• _Problem description_
All that should be output is the block of lines below from the line with "none -> [25,1435,117,1533] [image]" to the line with "none -> [23,1857,789,2027]", both included, exactly as written.

• _Data records_
□ □ □ □ □
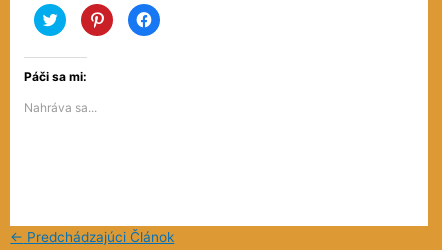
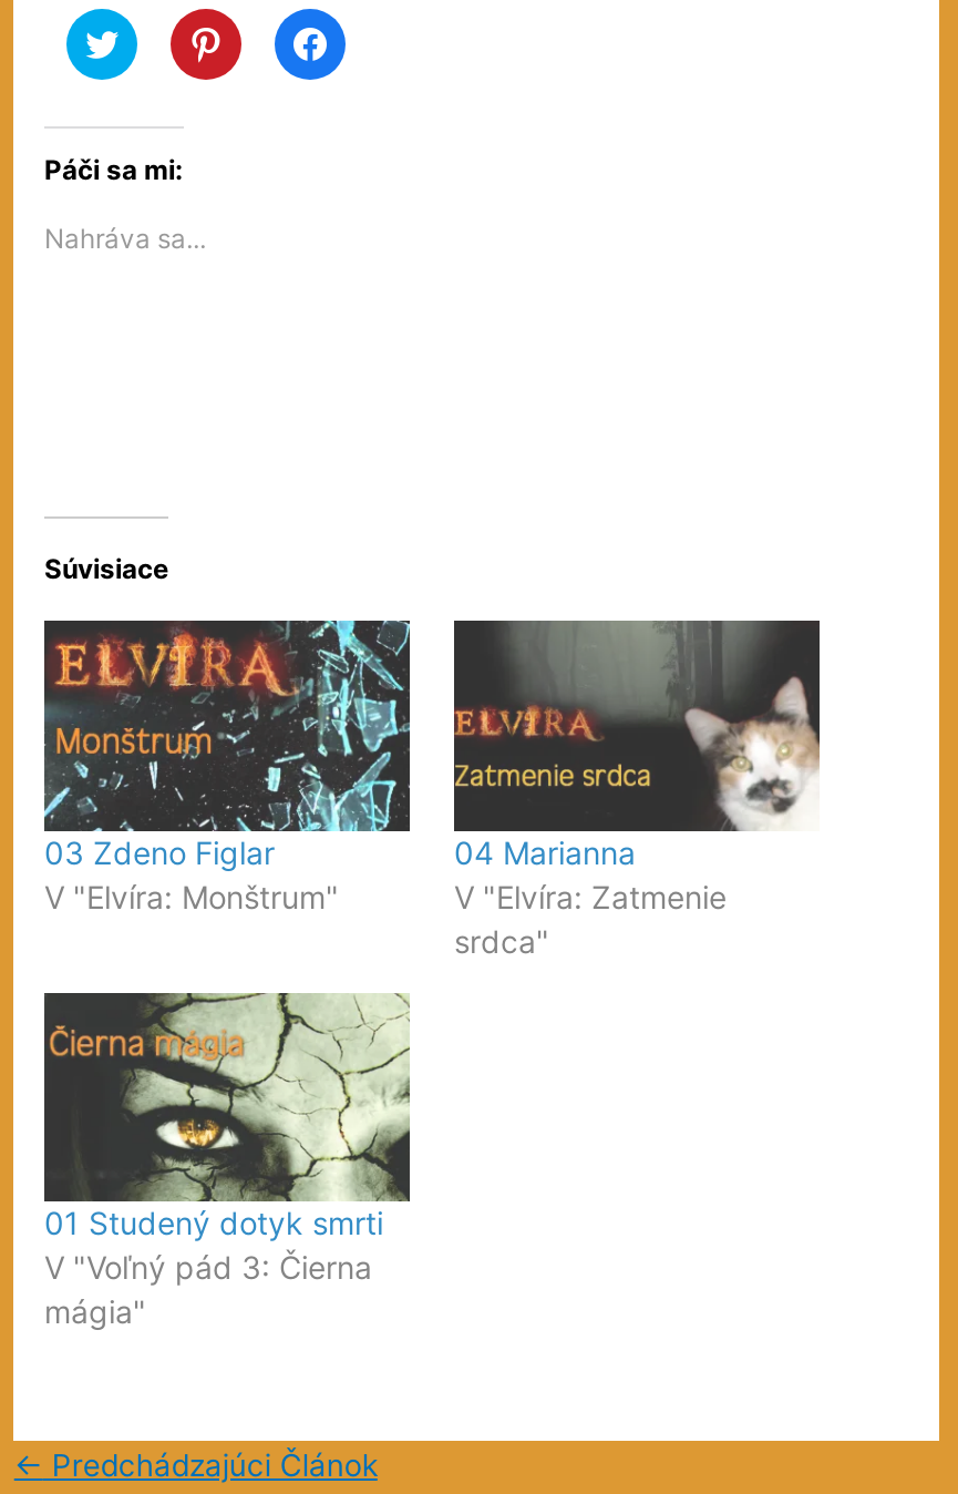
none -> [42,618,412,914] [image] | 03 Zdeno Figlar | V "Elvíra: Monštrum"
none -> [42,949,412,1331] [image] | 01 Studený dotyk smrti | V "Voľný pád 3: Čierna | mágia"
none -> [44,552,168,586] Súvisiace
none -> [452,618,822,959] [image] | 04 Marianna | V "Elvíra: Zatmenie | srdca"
□ □ □ □ □
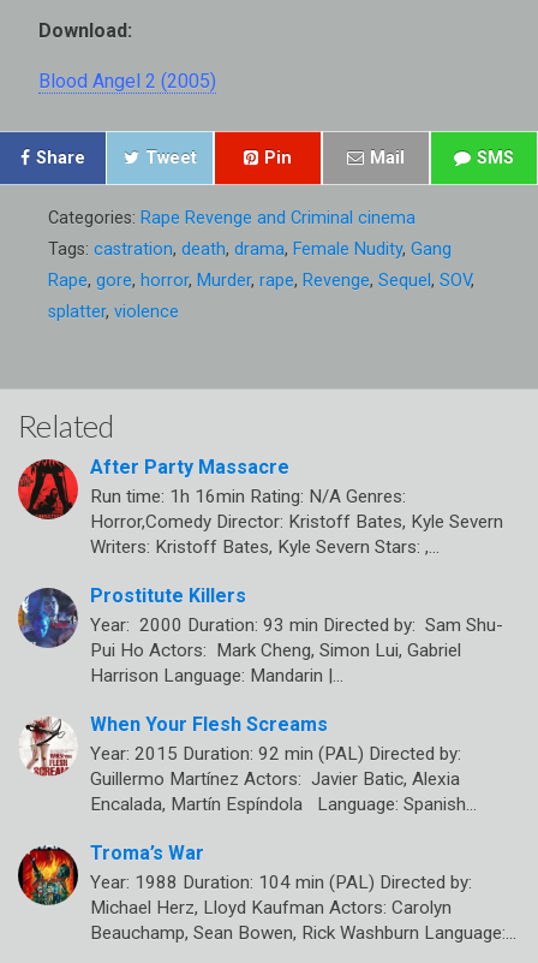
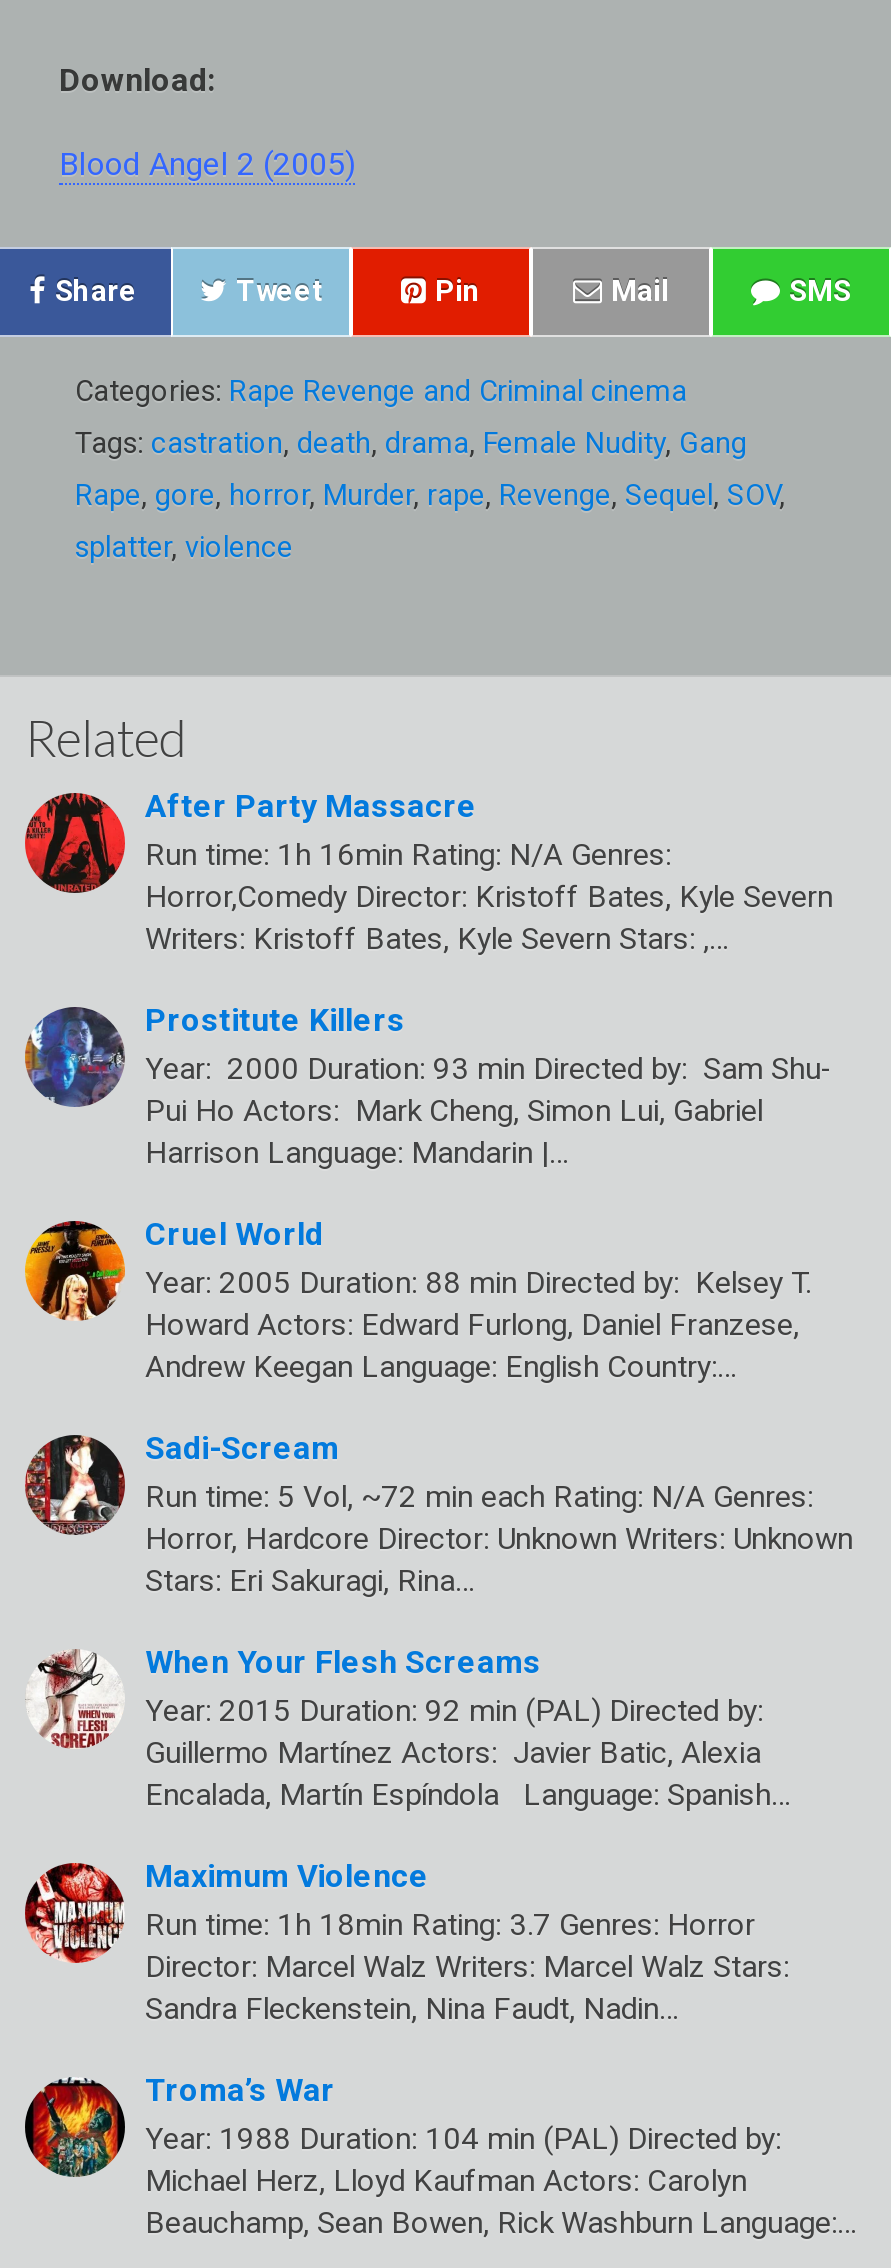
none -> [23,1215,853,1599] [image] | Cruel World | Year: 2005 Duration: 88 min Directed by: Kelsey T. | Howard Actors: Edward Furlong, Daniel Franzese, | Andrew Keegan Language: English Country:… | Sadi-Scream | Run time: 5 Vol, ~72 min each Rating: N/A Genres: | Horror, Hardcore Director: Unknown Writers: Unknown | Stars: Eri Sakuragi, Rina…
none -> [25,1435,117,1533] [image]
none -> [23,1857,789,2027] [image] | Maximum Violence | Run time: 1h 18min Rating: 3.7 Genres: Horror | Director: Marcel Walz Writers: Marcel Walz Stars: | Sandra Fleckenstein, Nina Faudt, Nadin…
□ □ □ □ □
• _Response to this exercise_
none -> [25,1435,117,1533] [image]
none -> [23,1857,789,2027] [image] | Maximum Violence | Run time: 1h 18min Rating: 3.7 Genres: Horror | Director: Marcel Walz Writers: Marcel Walz Stars: | Sandra Fleckenstein, Nina Faudt, Nadin…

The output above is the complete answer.